No entanto, apesar da popularidade, muitos consumidores enfrentam dificuldades com esses programas. Uma pesquisa da Adyen revelou que 50% dos consumidores acreditam que eles exigem tempo e esforço para valerem a pena, e 53% pontuaram que raramente recebem ofertas que realmente desejam. Do lado das empresas, a personalização é vista como essencial para uma boa estratégia de fidelização. Porém, quase um quarto (23%) das empresas aponta que a falta de dados sobre o comportamento do cliente ainda é um desafio, e 16% delas afirmam não ter dados suficientes para decisões estratégicas sobre lealdade.

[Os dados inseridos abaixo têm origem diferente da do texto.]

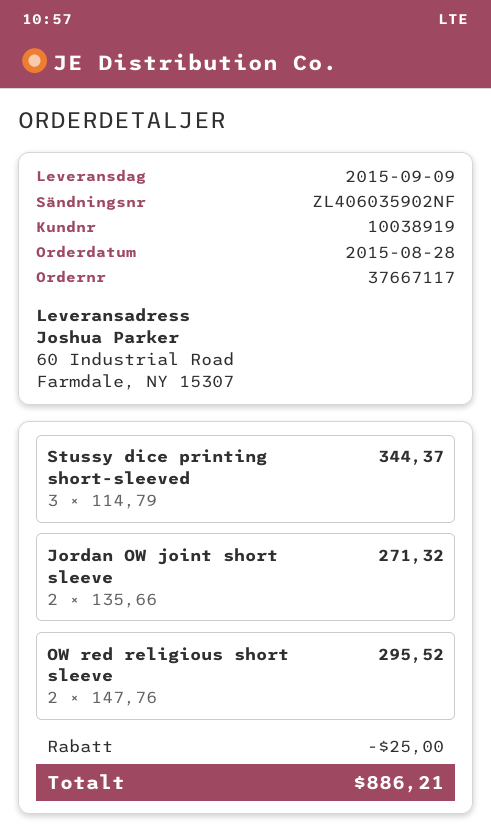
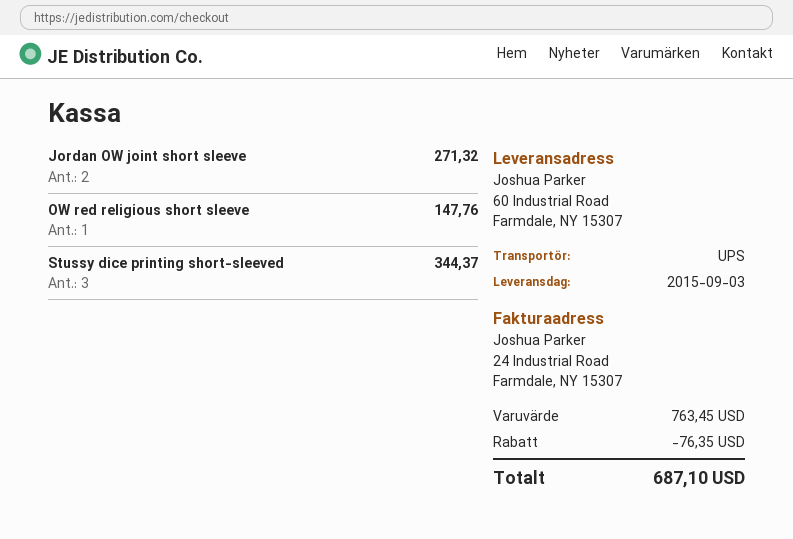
delivery date: 2015-09-09 -> 2015-09-03
OW red religious short sleeve: 2 for 295.52 -> 1 for 147.76
discount: 25.00 -> 76.35
total: 886.21 -> 687.10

Esses dados indicam que, embora os programas de fidelidade sejam amplamente utilizados, há uma necessidade crescente de torná-los mais eficientes e personalizados. A integração de tecnologias que facilitem o uso e a análise de dados pode ser a chave para superar esses desafios e melhorar a experiência do cliente.

Neste cenário, tecnologias mais recentes, como a inteligência artificial e blockchain, abrem espaço para soluções mais dinâmicas, seguras e personalizadas, transformando a maneira com que as marcas se relacionam com os seus clientes. A IA, por exemplo, permite ações preditivas e ofertas sob medida com base no comportamento do usuário, enquanto a blockchain possibilita que pontos sejam tokenizados, rastreáveis e até intercambiáveis entre diferentes marcas e ambientes.

Esse novo ecossistema dá lugar a experiências mais fluídas, em que consumidores têm autonomia para usar seus pontos de forma prática e transparente, inclusive em marketplaces integrados onde podem trocá-los, vendê-los ou usá-los como pagamento. Além disso, a gamificação se apresenta como um recurso-chave para engajamento contínuo, promovendo interações mais envolventes e emocionais — muito além do tradicional “compre e ganhe”. Marcas ganham a possibilidade de criar microcomunidades e recompensar comportamentos diversos, como responder pesquisas, participar de eventos ou visitar lojas físicas.

Neste sentido, a tendência é que programas de fidelidade deixem de ser apenas um mecanismo de retenção para se tornarem plataformas de relacionamento inteligentes, baseadas em valor real, autonomia e engajamento contínuo. Soluções tecnológicas apontam para um novo modelo, em que a fidelização se alinha às expectativas do consumidor moderno: transparente, personalizada e integrada ao seu cotidiano. Se bem implementadas, essas inovações podem não apenas simplificar a jornada do cliente, mas também ressignificar o que entendemos por lealdade no ambiente digital.

Fabiano Ribeiro é fundador da Mobiup.